Developers are discovering hidden uses of once-popular programming languages or simply rediscovering some of their greatest features. These developers are proving that just because a programming language may have lost its luster, it still might have great potential.
In our search for the latest and greatest, however, we often throw the baby out with the bathwater. Lest we forget the programming languages and paradigms of yesteryear.
Developers are discovering hidden uses of once-popular languages or simply rediscovering some of their greatest features. These developers are proving that just because a language may have lost its luster, it still might have great potential. The best software developers have a way of finding value in places no one else is looking.
As developers, we are constantly looking for new and better ways to do things. Whether it’s an elegant, optimized piece of code or a feature-rich API we can share with fellow developers and engineers, there’s always something exciting and unexpected happening.
As an interpreted, high-level, dynamically typed, multi-paradigm language Ruby is somewhat hard to define. In many ways, this is what has contributed to its lower ranking via the TIOBE which ranks programming languages based on trending usage. Ruby is capable of just about anything and programmers coming from Perl or Python should be able to pick it up while still being surprised by its features.
Ruby is object-oriented but is also capable of general functional programming which makes it unique amongst its peers. Its use has increased in recent years for reasons the designer of Ruby himself, Yukihiro Matsumoto, has described it as making programming fun. Now a somewhat ubiquitous skill, programming is commonly known as a laborious task without much flexibility.
Years ago, Ruby was created to tackle that very problem and to make coding fun again for people who had become accustomed to the skill but were no longer feeling inspired. Its popularity is well deserved and shows no signs of slowing down as more of the best software developers turn to Ruby to make coding fun and productive.
R is a formidable programming language that has surged in popularity for reasons that range from Covid research to statistical accuracy as the race for AI continues.
For the majority of the past ten years, Python has led the industry in data science as the primary language but R has recently usurped its reign through new usage from universities and laboratories around the world. R was originally designed by Ihaka and Gentleman in 1993 as an S data archive implementation that gained popularity through S news mailing lists.
Later, in 1995 a statistician named Martin Machler would convince Ihaka and Gentleman to make the R implementation open-source under the GNU. Once that happened it immediately experienced a meteoric rise in popularity that rivaled the most ambitious languages.

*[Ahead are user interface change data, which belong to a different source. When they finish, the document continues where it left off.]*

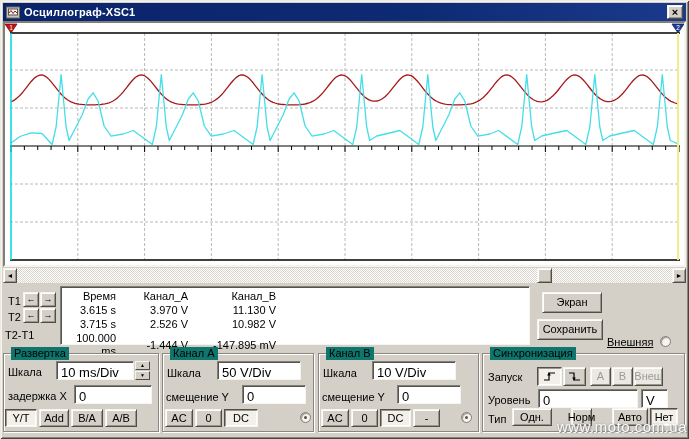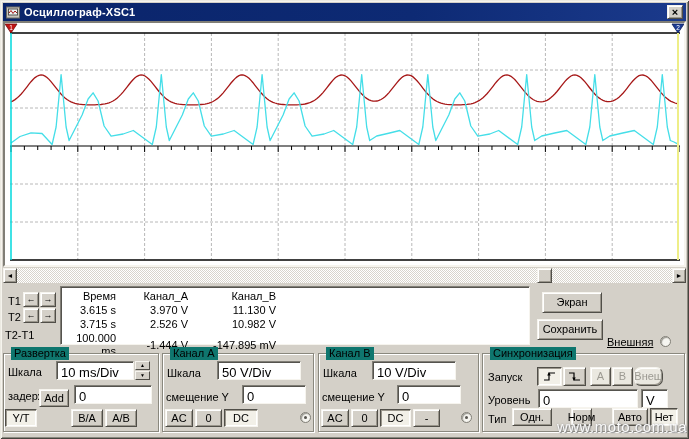--- a/index.html
+++ b/index.html
@@ -228,21 +228,21 @@
       </div>
     <div class="half" style="top:10px;">
         <span>▼</span>
       </div>
   </div>
   <span class="lbl" style="left:8px;top:390px;">задержка X</span>
   <div class="field" style="left:74px;top:385px;width:78px;height:19px;">0</div>
   <div class="btn pressed" style="left:5px;top:409px;width:32px;height:18px;">
       <span>Y/T</span>
     </div>
-  <div class="btn" style="left:39px;top:389px;width:30px;height:18px;">
+  <div class="btn" style="left:39px;top:409px;width:30px;height:18px;">
       <span>Add</span>
     </div>
   <div class="btn" style="left:71px;top:409px;width:32px;height:18px;">
       <span>B/A</span>
     </div>
   <div class="btn" style="left:105px;top:409px;width:32px;height:18px;">
       <span>A/B</span>
     </div>
 
   <div class="group" style="left:162px;top:353px;width:152px;height:79px;">
@@ -299,21 +299,21 @@
       <polyline points="1,2 6,2 6,9 12,9" fill="none" stroke="#000" stroke-width="1.2"></polyline>
       <polygon points="4.2,6.5 7.8,6.5 6,9.8" fill="#000"></polygon>
     </svg>
   </div>
   <div class="btn dis" style="left:590px;top:367px;width:21px;height:19px;">
       <span>A</span>
     </div>
   <div class="btn dis" style="left:612px;top:367px;width:21px;height:19px;">
       <span>B</span>
     </div>
-  <div class="btn dis" style="left:634px;top:367px;width:29px;height:19px;border-radius:7px;">
+  <div class="btn dis" style="left:634px;top:367px;width:29px;height:19px;">
       <span>Внеш</span>
     </div>
   <span class="lbl" style="left:488px;top:394px;">Уровень</span>
   <div class="field" style="left:538px;top:389px;width:100px;height:19px;">0</div>
   <div class="field" style="left:641px;top:389px;width:27px;height:19px;">V</div>
   <span class="lbl" style="left:488px;top:413px;">Тип</span>
   <div class="btn" style="left:512px;top:408px;width:40px;height:18px;">
       <span>Одн.</span>
     </div>
   <div class="btn" style="left:571px;top:408px;width:21px;height:18px;">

Its success can be linked to a few defining features that make it stand out from the rest of the crowd. R is capable of natively producing high-quality statistical graphics and is capable of incredible statistical accuracy.
These features, in addition to its over 18,000 libraries and 100 mirrors, make R an invaluable tool for data scientists and general programmers. Some would say it was only a matter of time but no matter the reason R is experiencing an incredible comeback surge.
While data structures and algorithms stay fairly constant, high-level programming languages are constantly in flux. Which programming languages we tend to use depend on the popular architectures, frameworks, and APIs out at the time.
Codebases before the 1980s and the advent of object-oriented languages were unwieldy. C and its predecessors became the most popular programming languages in the wake of this new idea of encapsulation and reuse. Now we are seeing a similar shift from monolithic architectures to lightweight cloud-native microservices. As such, languages like Python are rising up the ranks.